The way they look and listen to each other, the way they react, and dance, and do massage and intimate scenes all seem very authentic.
Emma as the unhappy widow who books a sex worker via the internet gives a portrayal that is full of both touching and funny moments, all beautifully nuanced.
She is at first scared, afraid Leo might find her body gross, and she also worries about him being exploited or demeaned in his job.
A shining moment is when she recalls the most exhilarating sexual experience she ever felt when she was vacationing with her family in Greece.
She was a teenager then and was attracted to a waiter in the hotel who followed her in the garden and became intimate with her very briefly. She said she never felt or experienced it again.
Dylan as Leo is extremely good looking.

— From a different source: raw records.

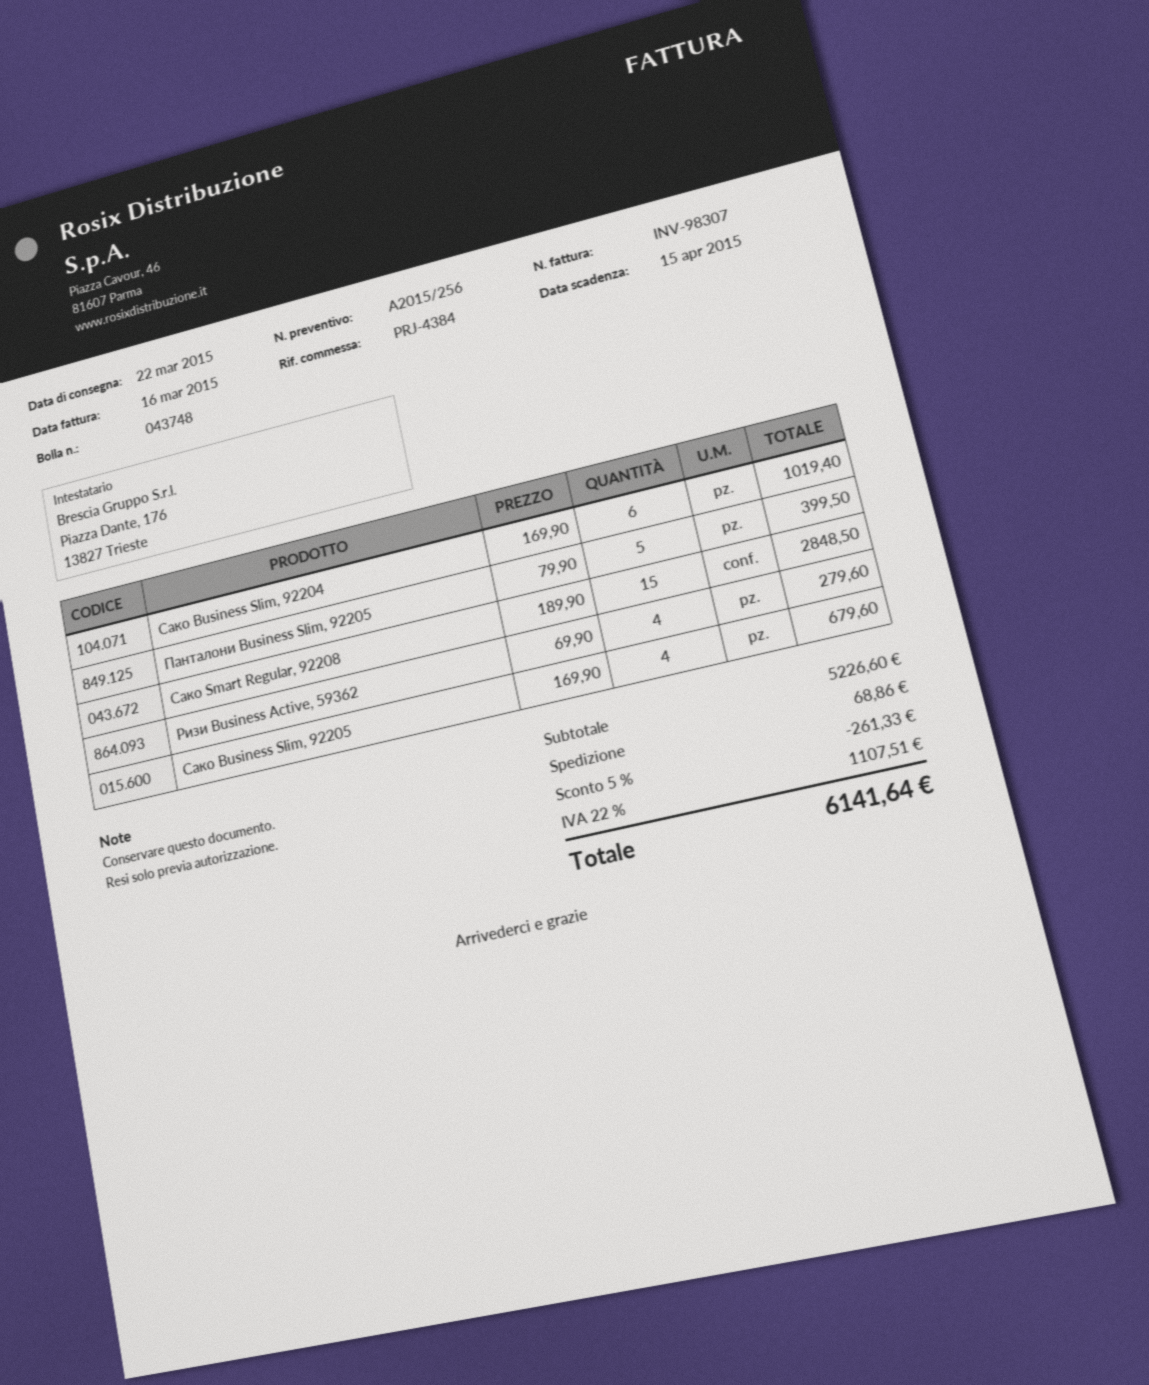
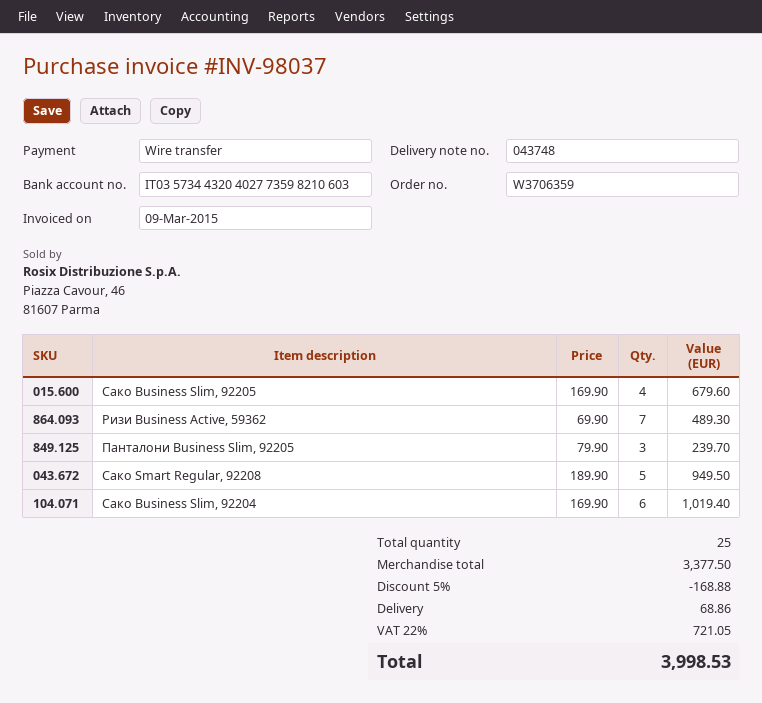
invoice number: INV-98307 -> INV-98037
invoice date: 2015-03-16 -> 2015-03-09
Панталони Business Slim, 92205: 5 x 79.90 = 399.50 -> 3 x 79.90 = 239.70
Сако Smart Regular, 92208: 15 x 189.90 = 2848.50 -> 5 x 189.90 = 949.50
Ризи Business Active, 59362: 4 x 69.90 = 279.60 -> 7 x 69.90 = 489.30
subtotal: 5226.60 -> 3377.50
discount: 5% = 261.33 -> 5% = 168.88
tax: 22% = 1107.51 -> 22% = 721.05
total: 6141.64 -> 3998.53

We first saw him in the heist movie, “Pixie”, with Olivia Cooke and he didn’t quite make an impression.
But here, he is perfectly groomed to be a hunky eye candy who is confident of himself and very understanding to the needs of his client.
He doesn’t pass judgment on her but is just responsive to all her queries.
McCormack handles his character with much persuasion, specially when Nancy pushes him and he becomes teary eyed as he talks about the troubled aspects of his own life.
It reminds us of Richard Gere in “American Gigolo”.
What transpires between them is not just sexual but tackles other subjects like the aging process, problems with their relationships with their respective families, the pleasures of both emotional and sexual intimacy and, after a while, it becomes apparent that the human interaction between them acts as some sort of cathartic therapy or healing experience for both of them.
In the end, when Nancy finally stands in front of a mirror and stares at her nude body, you know that she has bared not only her body but even her soul and all her emotions have been laid naked in the movie.
It is really such a liberating experience. And yes, their names are not really Nancy and Leo but Susan and Conner.
So good luck to you, Emma and Dylan, hope your fine performances here will not be forgotten come next year’s awards-giving season.